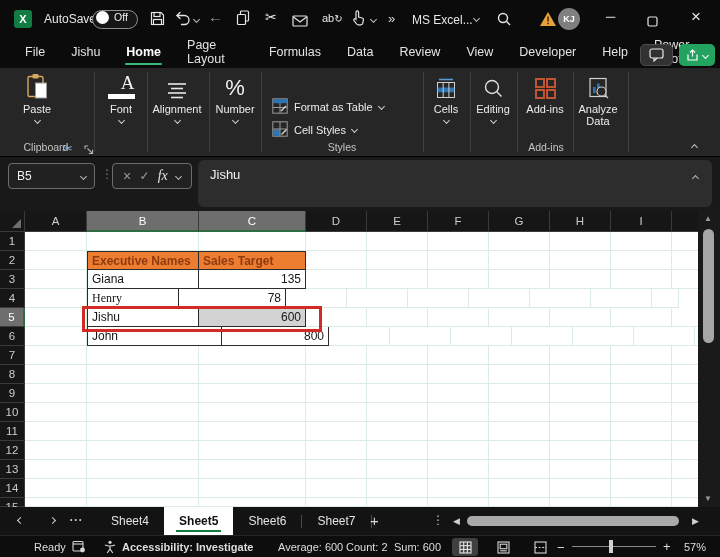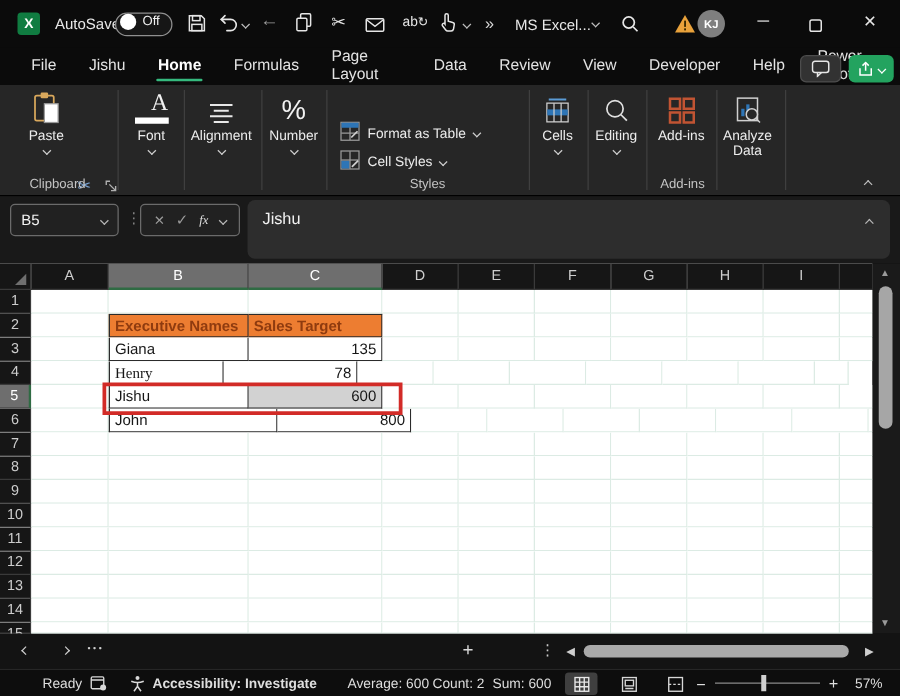--- a/index.html
+++ b/index.html
@@ -189,22 +189,22 @@
           <rect x="1" y="1" width="9" height="9" rx="1.5"></rect>
         </svg>
     </span>
     <span class="abs" style="left:691px; top:7px; color:#e6e6e6; font-size:17px;">×</span>
   </div>
 
   <nav class="tabsrow" id="ribbon-tabs">
       <span class="rtab">File</span>
       <span class="rtab">Jishu</span>
       <span class="rtab active">Home</span>
+      <span class="rtab">Page Layout</span>
       <span class="rtab">Formulas</span>
-      <span class="rtab">Page Layout</span>
       <span class="rtab">Data</span>
       <span class="rtab">Review</span>
       <span class="rtab">View</span>
       <span class="rtab">Developer</span>
       <span class="rtab">Help</span>
       <span class="rtab">Power Pivot</span>
     </nav>
   <div class="cornerbtn" style="left:640px; width:33px; background:#323232; border:1px solid #4d4d4d;">
     <svg width="15" height="14" viewBox="0 0 15 14" fill="none" stroke="#e6e6e6" stroke-width="1.2">
       <rect x="1" y="1" width="13" height="9" rx="2"></rect>
@@ -378,21 +378,21 @@
 
   <div class="fbar">
     <div class="namebox">
       <span>B5</span>
       <span class="chev" style="color:#b8b8b8; margin-left:auto;"></span>
     </div>
     <span class="abs" style="left:101px; top:10px; color:#808080; font-size:12px;">⋮</span>
     <div class="fxbox">
       <span style="color:#9b9b9b; font-size:14px;">×</span>
       <span style="color:#9b9b9b; font-size:12px;">✓</span>
-      <span style="color:#e0e0e0; font-size:10px; font-style:italic; font-family:'Liberation Serif',serif;">fx</span>
+      <span style="color:#e0e0e0; font-size:14px; font-style:italic; font-family:'Liberation Serif',serif;">fx</span>
       <span class="chev" style="color:#b8b8b8;"></span>
     </div>
     <div class="finput">
       <span>Jishu</span>
       <span class="chev up" style="color:#b8b8b8; position:absolute; right:14px; top:16px;"></span>
     </div>
   </div>
 
   <div class="gridwrap" id="sheet-grid">
       <div class="grow header">
@@ -610,20 +610,28 @@
   <div class="vscroll">
     <span class="scrollarrow" style="left:6px; top:3px;">▲</span>
     <div class="vthumb"></div>
     <span class="scrollarrow" style="left:6px; top:283px;">▼</span>
   </div>
 
   <div class="sheetbar">
     <span class="abs chev left" style="left:18px; top:11px; color:#d0d0d0;"></span>
     <span class="abs chev right" style="left:50px; top:11px; color:#d0d0d0;"></span>
     <span class="abs" style="left:70px; top:9px; color:#d0d0d0; font-size:7px; letter-spacing:2px;">•••</span>
+    <div class="stabs" id="sheet-tabs">
+        <span class="stab">Sheet4</span>
+        <span class="stab active">Sheet5</span>
+        <span class="stab">Sheet6</span>
+        <span class="stabsep"></span>
+        <span class="stab">Sheet7</span>
+        <span class="stabsep"></span>
+      </div>
     <span class="abs" style="left:370px; top:5px; color:#d9d9d9; font-size:15px;">+</span>
     <span class="abs" style="left:432px; top:6px; color:#c9c9c9; font-size:12px;">⋮</span>
     <span class="abs" style="left:453px; top:9px; color:#cfcfcf; font-size:9px;">◀</span>
     <div class="hthumb"></div>
     <span class="abs" style="left:692px; top:9px; color:#cfcfcf; font-size:9px;">▶</span>
   </div>
 
   <div class="statusbar">
     <span class="abs" style="left:34px; top:5px;">Ready</span>
     <span class="abs" style="left:72px; top:4px;">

__________________________________________________

For the word "Layout", show every line of the entries that holds it.

**RESPONSE TO THE TASK**
+      <span class="rtab">Page Layout</span>
-      <span class="rtab">Page Layout</span>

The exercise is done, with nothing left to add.